The Immersive Gaming Intro

Lately I’ve been pretty bad about playing multiple games all at once rather than concentrating on one game and trying to finish it. This is definitely not what I usually do because when I find a game that I like, I tend to focus on it til I beat it or get bored of it, one of the two. So it seemed to me that when I was finding myself making progress in 5 or 6 games all at once that I started to worry. What if I had become complacent with games? What if I found many of the games that I was playing to be boring or repetitive? Had I become one of those old jaded gamers who hates everything by default? Was I losing my optimistic attitude? OH GOD – EBOLA AIDS?!

Sorry – got a little carried away there – or I wanted to cheaply plug Hyperbole and a Half and lament the lack of updates lately. Your choice.

Anyway, I soon discovered after thinking about it that I wasn’t really getting bored of games – I was simply intrigued and interested in the way that they introduce you to them. I thought back to this, and the source of this crazy altitis that I have gotten with gaming led back to Borderlands. Borderlands has a great way of introducing you to the game – you choose a character, but instead of being put into a tutorial that clearly marks what and how you’re supposed to do things, you are instead put into a town where a little cute robot named Claptrap walks you through the motions of doing things. It feels natural without seeming like it’s throwing you into the deep end of the pool yet it isn’t so contrived as to be obvious and therefore, stiff. When I started playing games recently, like Alan Wake, Fable III, and my 3rd playthrough of Metal Gear Solid, I loved playing the intros, because on-screen instructions aside, they tried to put you into a world that should matter to you as well as teach you how to play. Once you get past that, you finally get into the game proper, where gameplay and mechanics take over and the player is expected to keep up with them in increasing difficulty and challenge.

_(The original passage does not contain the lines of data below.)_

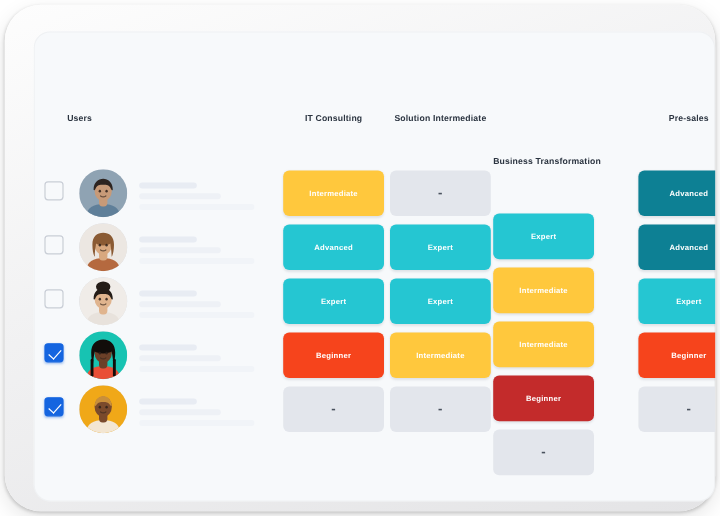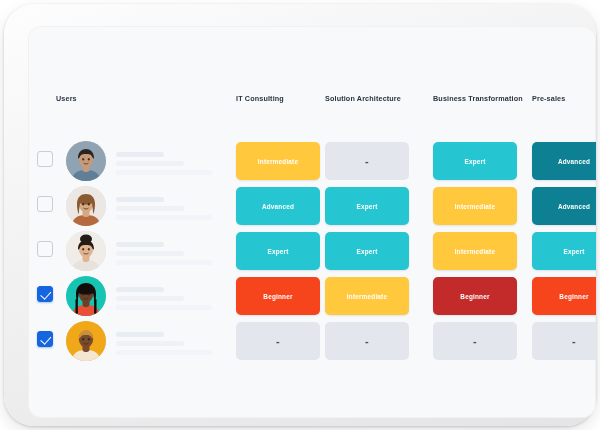--- a/index.html
+++ b/index.html
@@ -41,20 +41,21 @@
     left: 0; top: 68px;
     width: 568px; height: 20px;
   }
   .col-head {
     position: absolute;
     top: 0;
     font-size: 7.2px;
     font-weight: bold;
     color: #2b3440;
     letter-spacing: .15px;
+    text-align: center;
     white-space: nowrap;
   }
   .col-head.users-head { left: 28px; width: 60px; text-align: left; }
 
   
   .user-row {
     position: absolute;
     left: 0;
     width: 568px;
     height: 44px;
@@ -125,35 +126,35 @@
   }
   .cell.empty {
     background: #e3e6ec;
     color: #4a525e;
     font-size: 11px;
     box-shadow: none;
   }
 
   .col0 { left: 208px; }
   .col1 { left: 297px; }
-  .col2 { left: 405px; }
+  .col2 { left: 383px; margin-top: 36px; }
   .col3 { left: 504px; }
 </style>
 </head>
 <body>
 
 <div id="device-frame">
   <div id="device-screen">
 
     <div id="skills-table">
 
       <div class="header-row">
         <div class="col-head users-head">Users</div>
         <div class="col-head col0" style="width:84px">IT Consulting</div>
-        <div class="col-head col1" style="width:84px">Solution Architecture</div>
+        <div class="col-head col1" style="width:84px">Solution Intermediate</div>
         <div class="col-head col2" style="width:84px">Business Transformation</div>
         <div class="col-head col3" style="width:84px">Pre-sales</div>
       </div>
 
       <div id="rows-container">
           <div class="user-row" style="top: 113px;">
             <div class="checkbox"></div>
             <div class="avatar">
               <svg viewBox="0 0 40 40" xmlns="http://www.w3.org/2000/svg">
     <rect width="40" height="40" fill="#8fa3b3"></rect>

I guess I just wanted to see how different games tried to show you how to play without it seeming like you were sitting in a classroom being told how to. Of course, the failure rate of dying or otherwise losing the game at the intro is supposed to be extremely low, so I guess maybe part of it is the ease as well. I used to be one of those dudes who really loved a game the harder it was, which forced you to learn mechanics either from a perusal of the instruction book or, as was the case many a time, through constant and utter failure (you can cue the original Ninja Gaiden here, and how its unforgiving nature caused many a controller to be dropped to the ground in disgust). These days, however, probably because I literally don’t have time to fail for hours at a time, I want to make sure that I get eased into a game that will give me the appropriate level of challenge, and a good introduction with a comfortably “easy as hell” setting does that just fine.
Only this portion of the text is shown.